Amazon is amazing. Its return rate is minuscule compared to the chains and it is very good at selling niche books. But the trend toward selling books at Starbucks and Costco helps the middle while hurting the fringes — the indie bookstores, the ... gulp ... Chin Music Presses. So we get more middling stuff. Not to say that the books Starbucks or Costco sells are bad — far from it — but they always feel like they've gone through one too many corporate tests to get on the shelves.
Take this quote from the NYT piece, for instance:
“We wanted to find extraordinary books that would encourage people to discuss compelling issues” like war, hope, faith and family, said Ken Lombard, president of Starbucks Entertainment.

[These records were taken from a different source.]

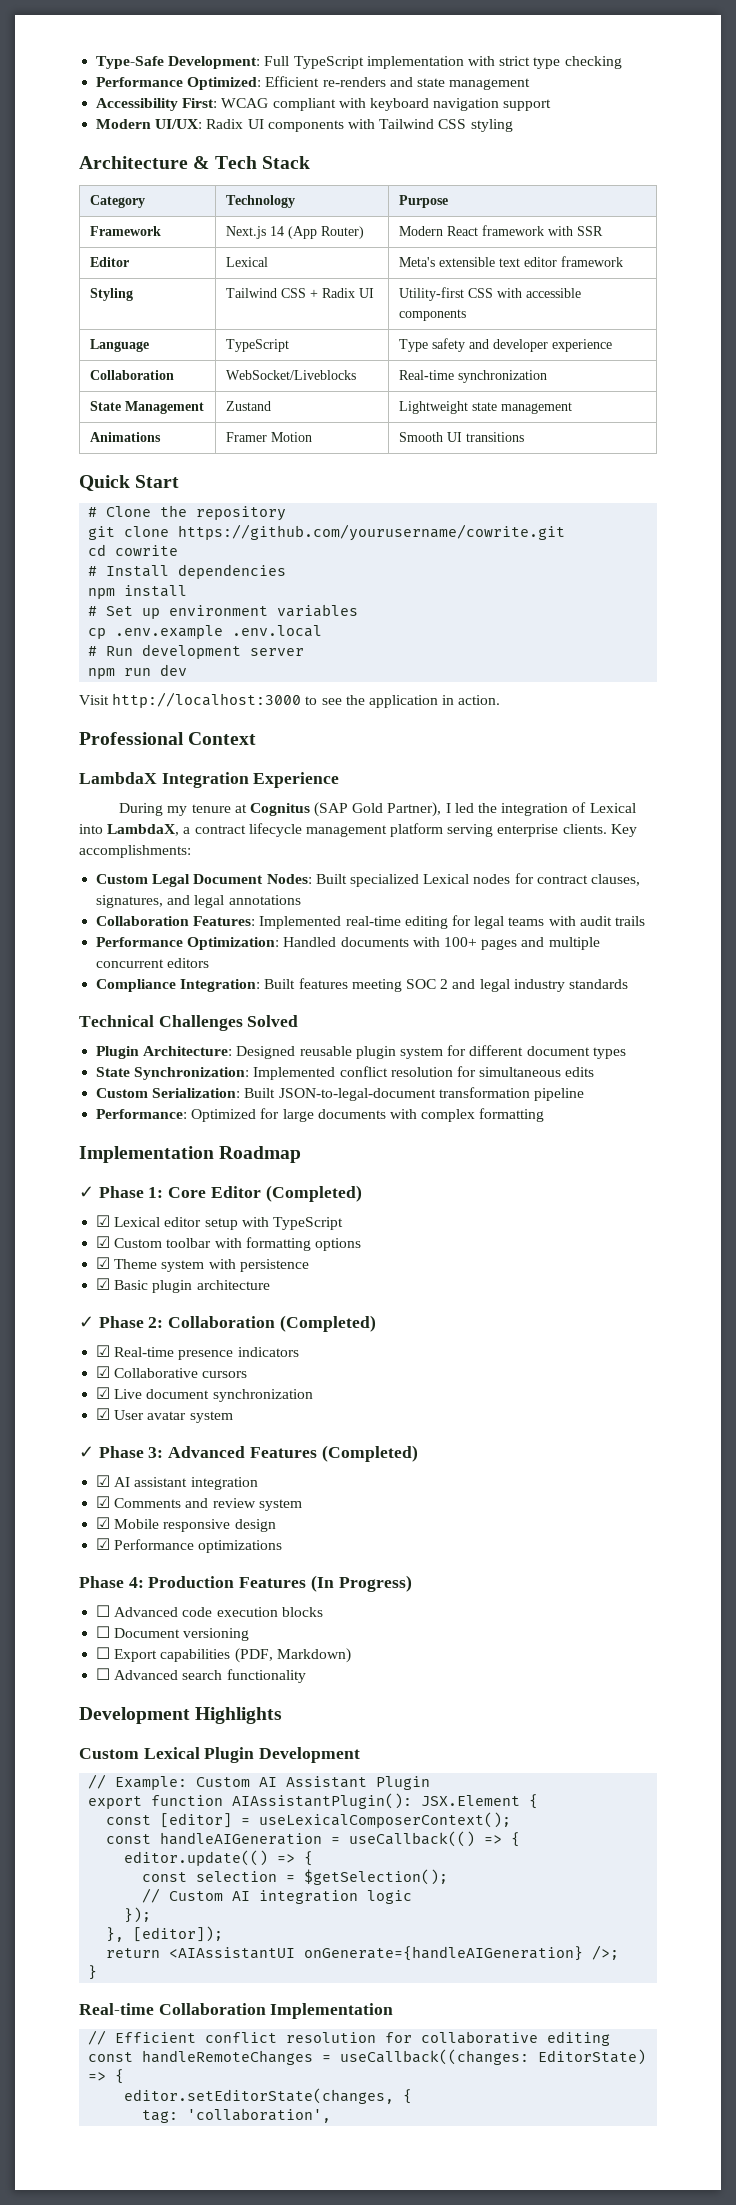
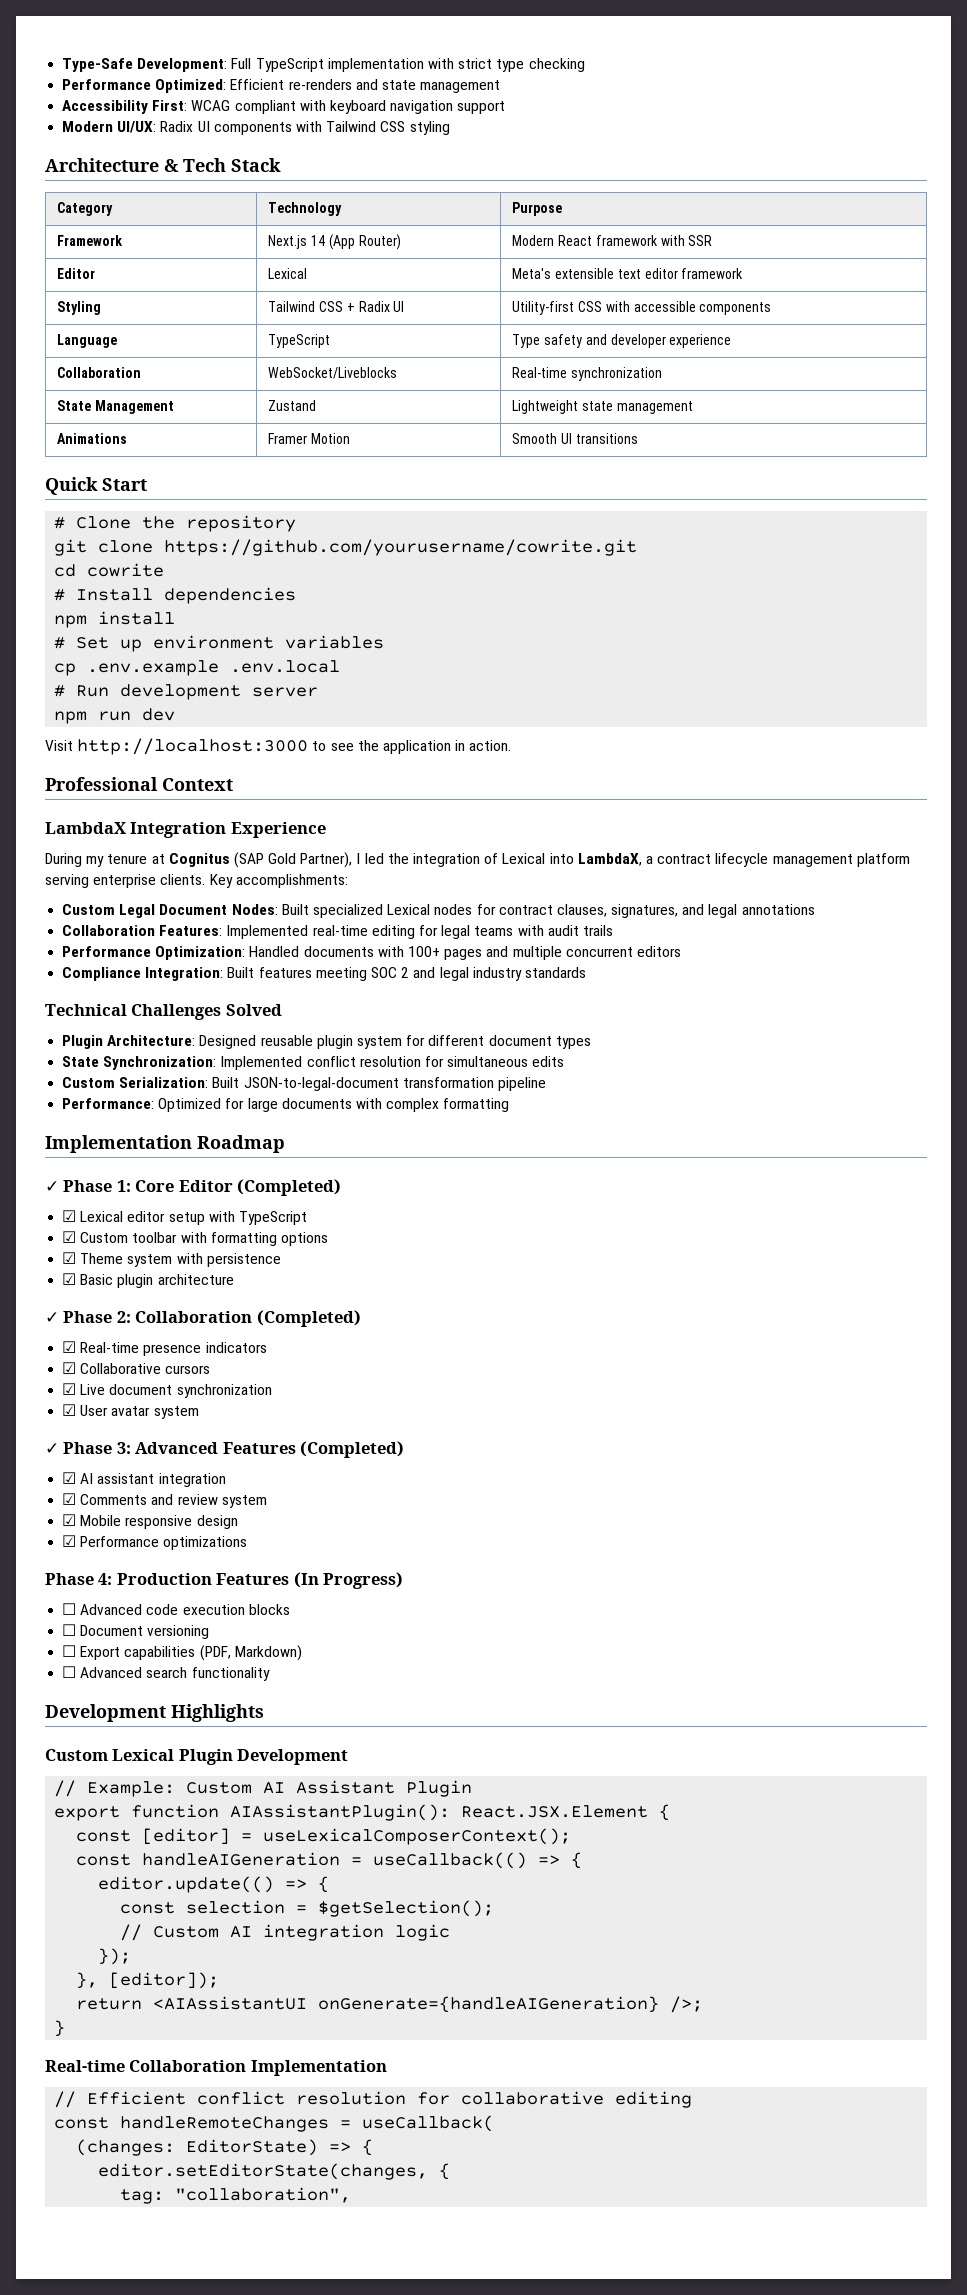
- export function AIAssistantPlugin(): JSX.Element {
+ export function AIAssistantPlugin(): React.JSX.Element {
- const handleRemoteChanges = useCallback((changes: EditorState) => {
+ const handleRemoteChanges = useCallback(
+ (changes: EditorState) => {
- tag: 'collaboration',
+ tag: "collaboration",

There's nothing inherently wrong with that, I suppose, but I'm betting there is going to be a sameness to the way those issues are discussed. It's all so NPR-ish. So friggin' safe. What I like about a good bookstore is the democracy of it. You can pick up the latest by Michael Savage or Howard Zinn. Your choice. It's all there. When Starbucks presents one "compelling" title for three months, I'm reminded why I avoid the chain whenever I can. Read a Starbucks novel, listen to All Things Considered and drive a hybrid... Oh Seattle!
But then again, Seattle is home to this and this. I wonder if it's all connected.